[WHAT IS EXPECTED]:
Except for the pictures, output the records in full and exactly.

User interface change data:
•••••

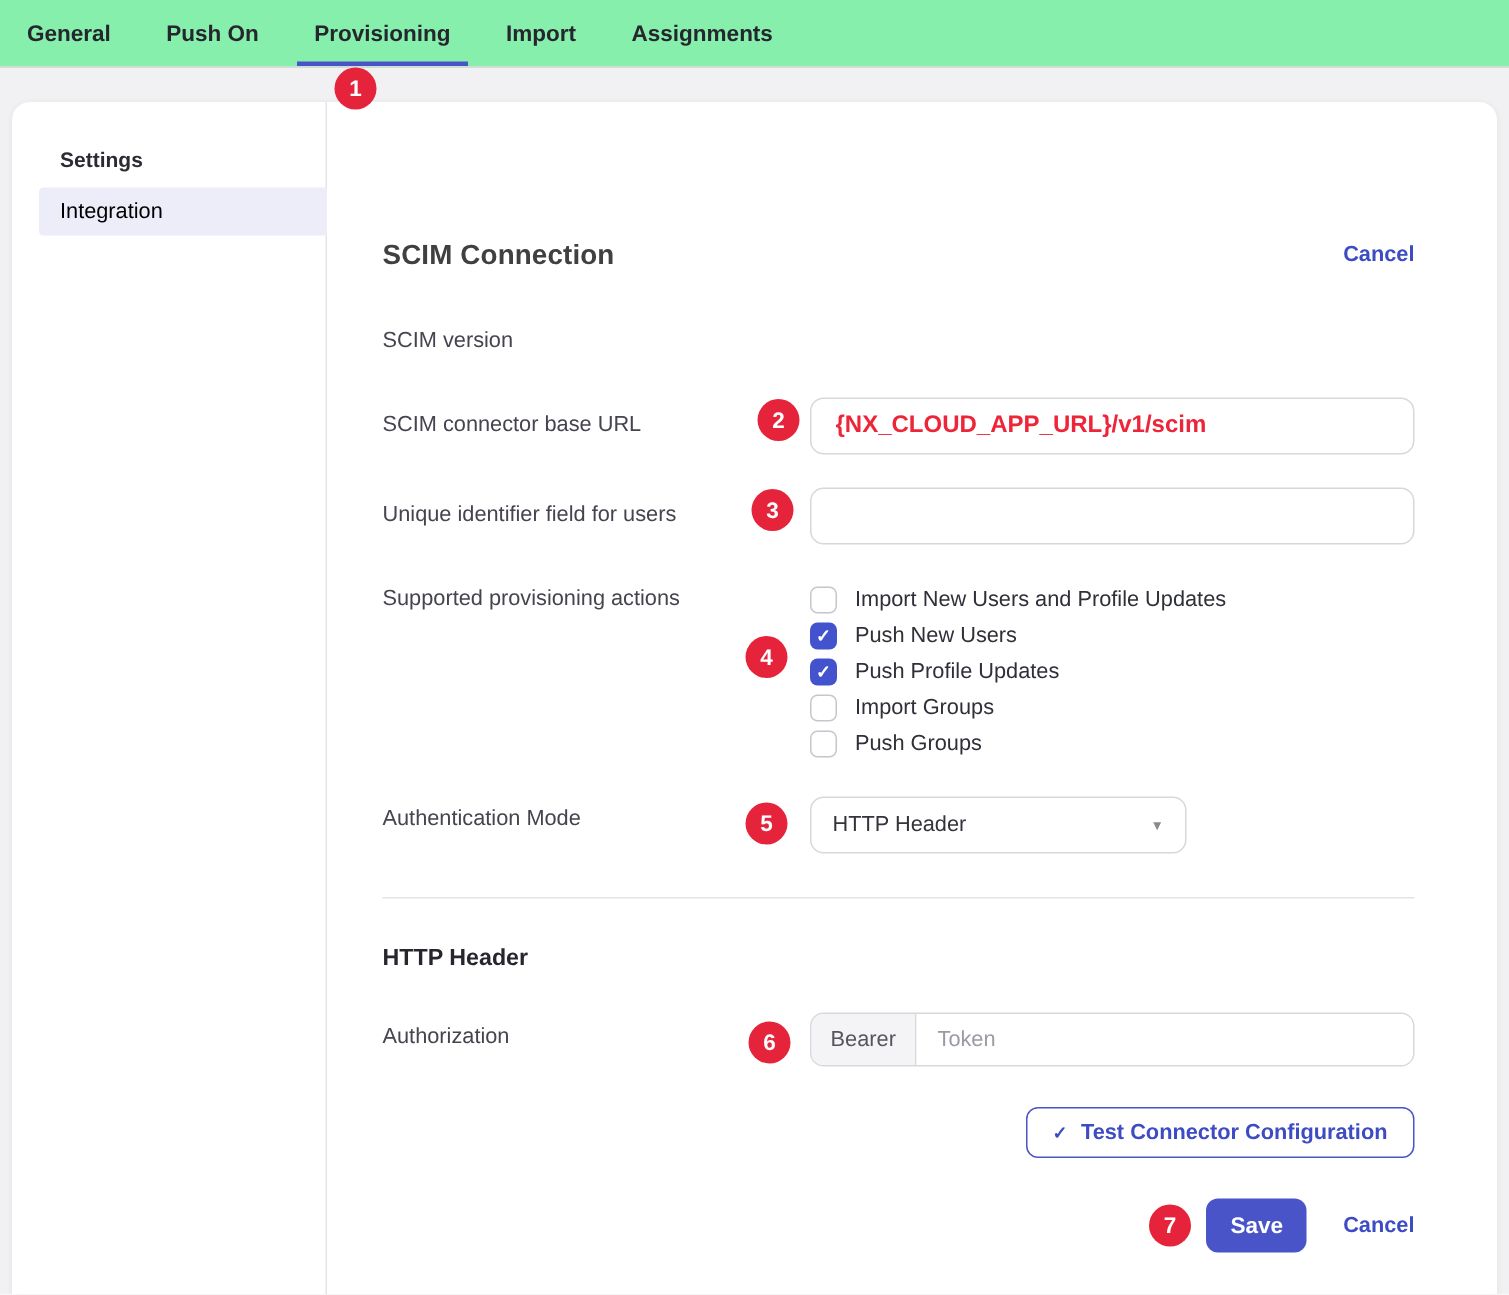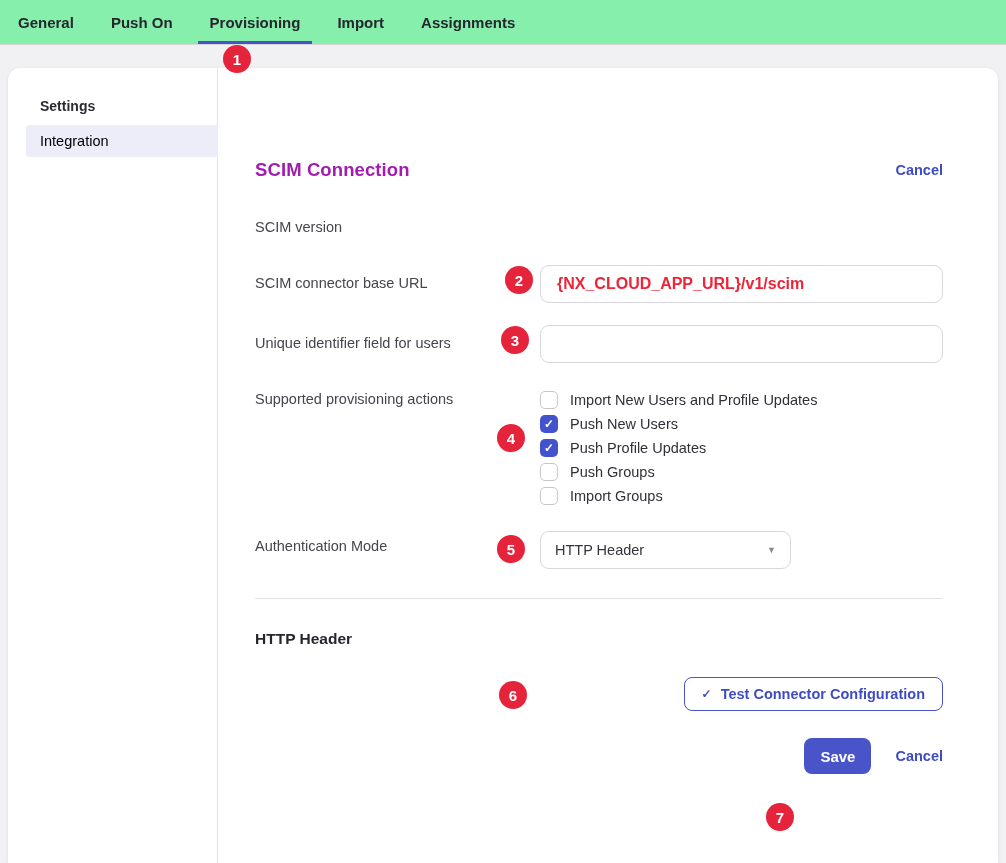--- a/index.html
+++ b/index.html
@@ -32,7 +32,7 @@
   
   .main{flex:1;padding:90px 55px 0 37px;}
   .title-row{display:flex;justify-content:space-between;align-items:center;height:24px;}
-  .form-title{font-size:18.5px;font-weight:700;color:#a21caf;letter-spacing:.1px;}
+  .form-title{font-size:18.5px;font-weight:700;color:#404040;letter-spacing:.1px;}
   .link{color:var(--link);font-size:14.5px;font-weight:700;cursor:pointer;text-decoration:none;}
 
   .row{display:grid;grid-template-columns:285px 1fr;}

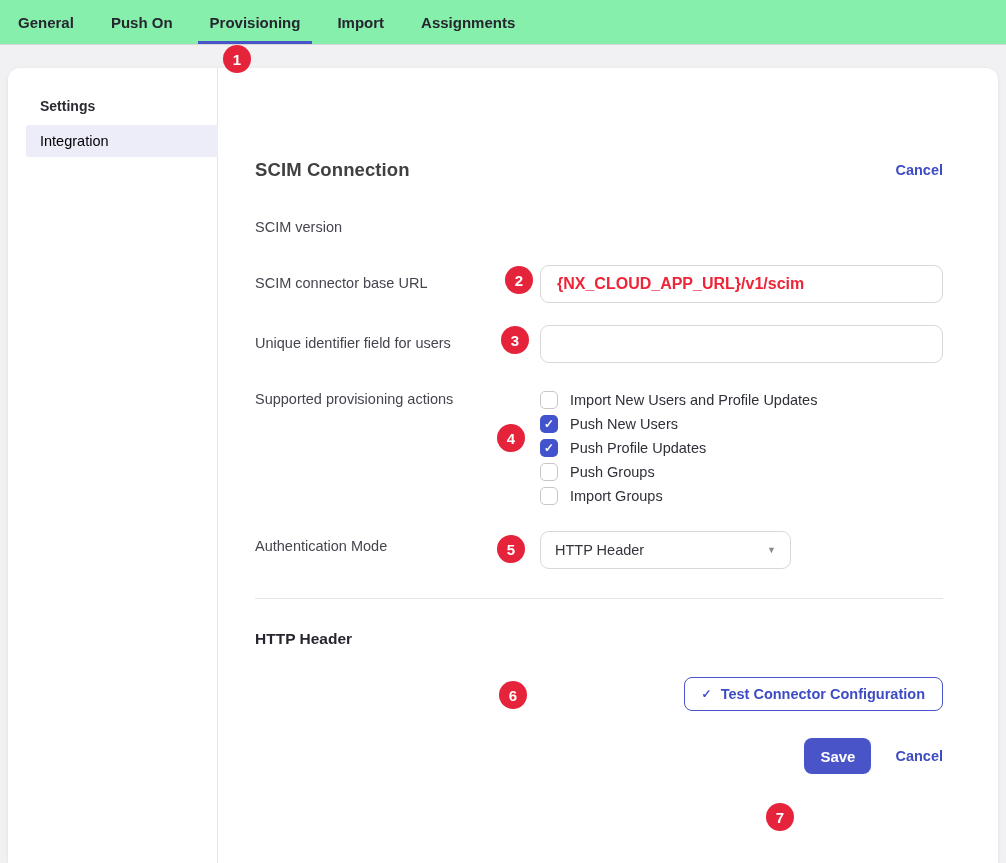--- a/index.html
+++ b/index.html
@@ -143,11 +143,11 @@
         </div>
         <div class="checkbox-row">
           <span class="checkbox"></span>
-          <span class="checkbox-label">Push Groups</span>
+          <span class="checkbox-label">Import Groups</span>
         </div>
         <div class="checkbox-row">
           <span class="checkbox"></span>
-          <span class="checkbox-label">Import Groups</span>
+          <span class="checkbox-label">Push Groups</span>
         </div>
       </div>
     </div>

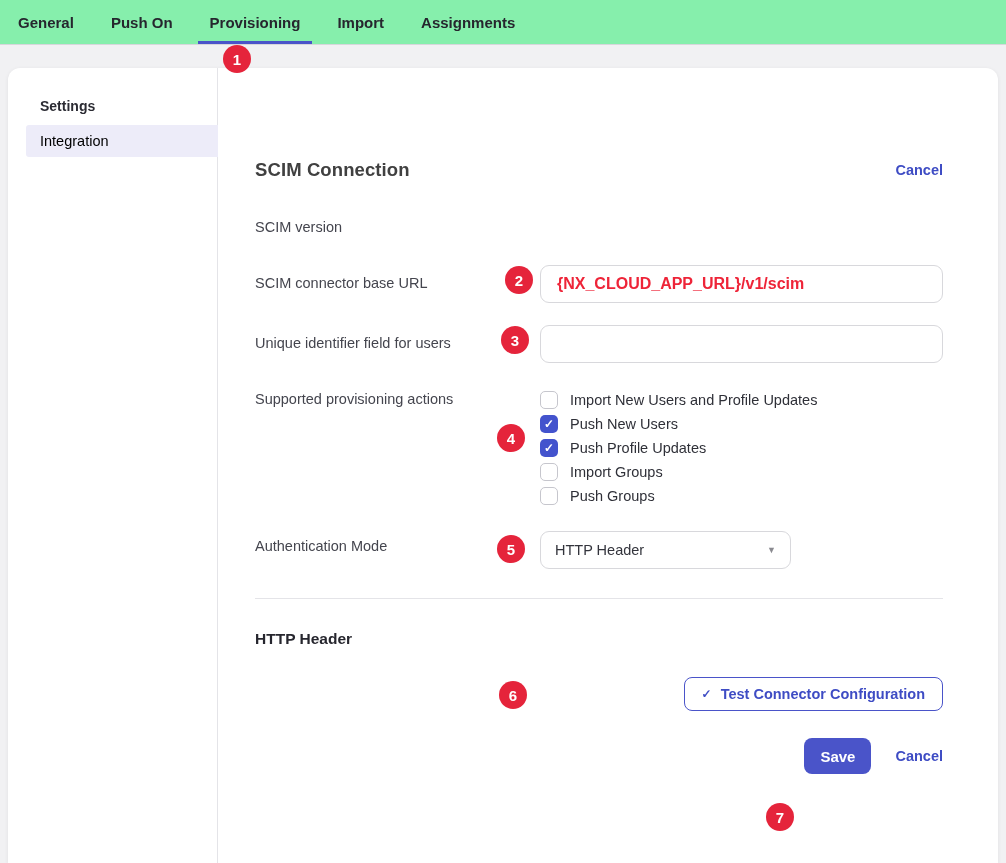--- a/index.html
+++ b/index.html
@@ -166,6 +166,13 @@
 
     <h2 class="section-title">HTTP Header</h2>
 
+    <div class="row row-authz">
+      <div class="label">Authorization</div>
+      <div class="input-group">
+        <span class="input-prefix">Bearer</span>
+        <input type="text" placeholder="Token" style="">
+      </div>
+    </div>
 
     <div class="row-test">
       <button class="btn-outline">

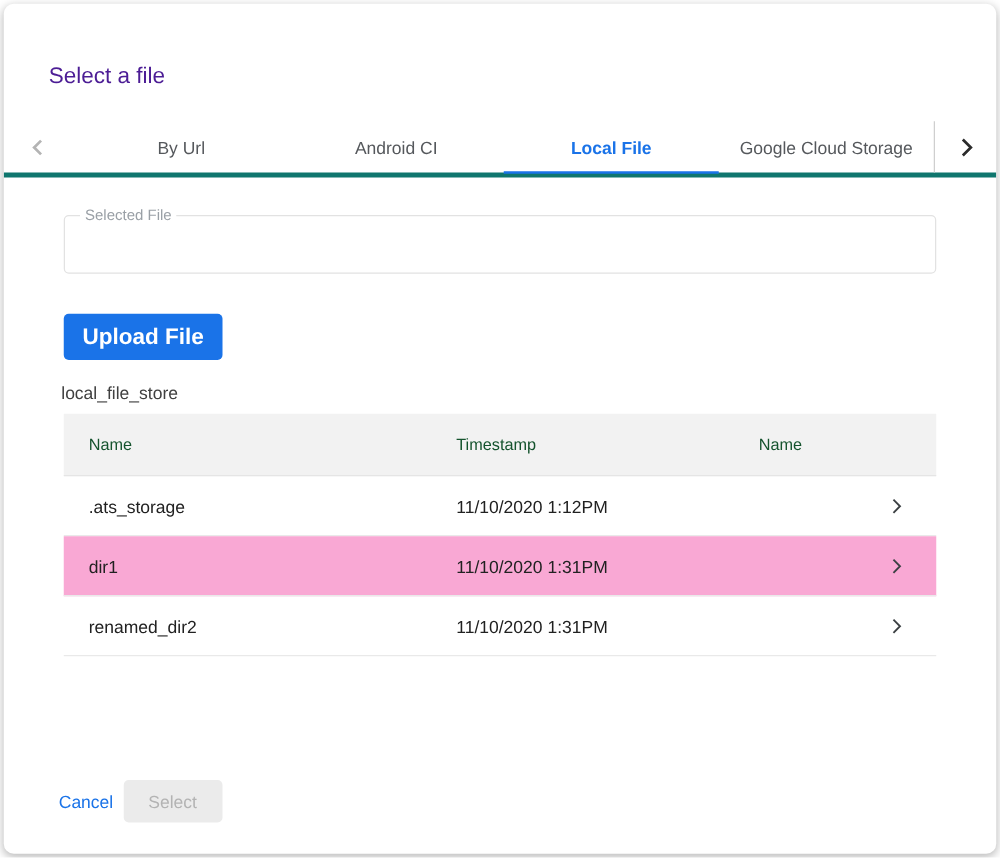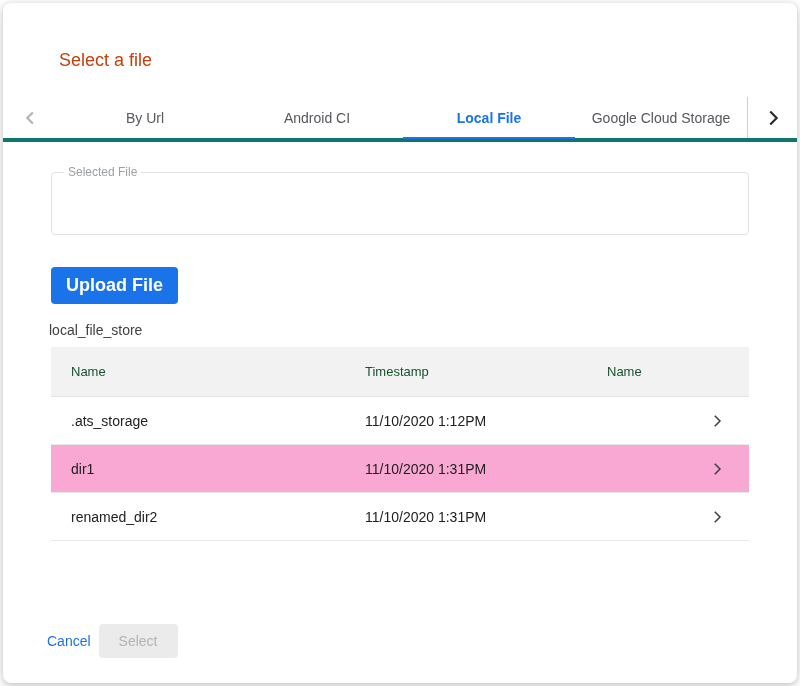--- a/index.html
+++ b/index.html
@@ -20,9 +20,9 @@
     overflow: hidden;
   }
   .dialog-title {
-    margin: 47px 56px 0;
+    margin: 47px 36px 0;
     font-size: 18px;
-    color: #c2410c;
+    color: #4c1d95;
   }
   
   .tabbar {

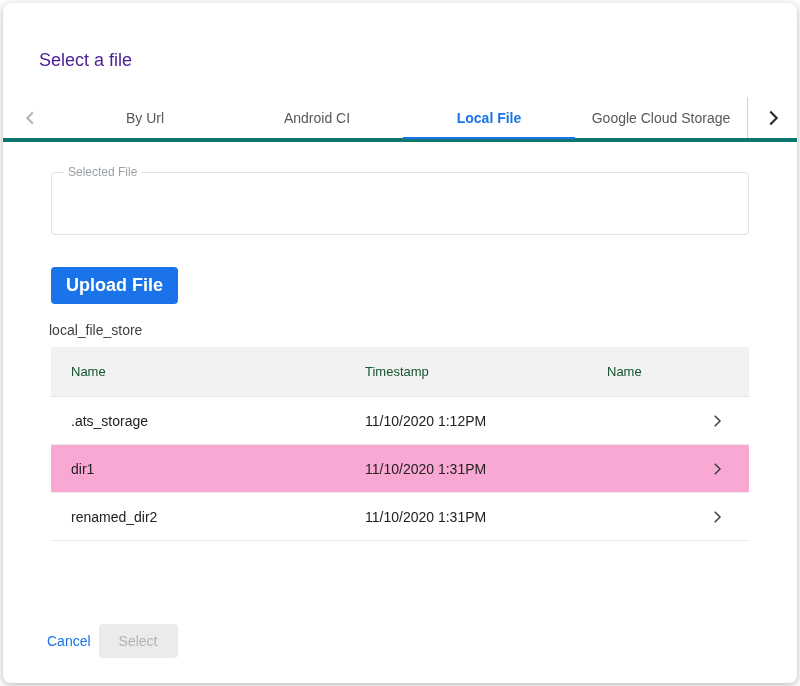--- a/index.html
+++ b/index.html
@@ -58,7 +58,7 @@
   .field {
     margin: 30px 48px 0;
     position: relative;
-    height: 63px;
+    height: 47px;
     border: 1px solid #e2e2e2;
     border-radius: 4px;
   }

•••••

[PROBLEM SOLUTION]:
--- a/index.html
+++ b/index.html
@@ -32,7 +32,7 @@
   
   .main{flex:1;padding:90px 55px 0 37px;}
   .title-row{display:flex;justify-content:space-between;align-items:center;height:24px;}
-  .form-title{font-size:18.5px;font-weight:700;color:#a21caf;letter-spacing:.1px;}
+  .form-title{font-size:18.5px;font-weight:700;color:#404040;letter-spacing:.1px;}
   .link{color:var(--link);font-size:14.5px;font-weight:700;cursor:pointer;text-decoration:none;}
 
   .row{display:grid;grid-template-columns:285px 1fr;}

--- a/index.html
+++ b/index.html
@@ -143,11 +143,11 @@
         </div>
         <div class="checkbox-row">
           <span class="checkbox"></span>
-          <span class="checkbox-label">Push Groups</span>
+          <span class="checkbox-label">Import Groups</span>
         </div>
         <div class="checkbox-row">
           <span class="checkbox"></span>
-          <span class="checkbox-label">Import Groups</span>
+          <span class="checkbox-label">Push Groups</span>
         </div>
       </div>
     </div>

--- a/index.html
+++ b/index.html
@@ -166,6 +166,13 @@
 
     <h2 class="section-title">HTTP Header</h2>
 
+    <div class="row row-authz">
+      <div class="label">Authorization</div>
+      <div class="input-group">
+        <span class="input-prefix">Bearer</span>
+        <input type="text" placeholder="Token" style="">
+      </div>
+    </div>
 
     <div class="row-test">
       <button class="btn-outline">

--- a/index.html
+++ b/index.html
@@ -20,9 +20,9 @@
     overflow: hidden;
   }
   .dialog-title {
-    margin: 47px 56px 0;
+    margin: 47px 36px 0;
     font-size: 18px;
-    color: #c2410c;
+    color: #4c1d95;
   }
   
   .tabbar {

--- a/index.html
+++ b/index.html
@@ -58,7 +58,7 @@
   .field {
     margin: 30px 48px 0;
     position: relative;
-    height: 63px;
+    height: 47px;
     border: 1px solid #e2e2e2;
     border-radius: 4px;
   }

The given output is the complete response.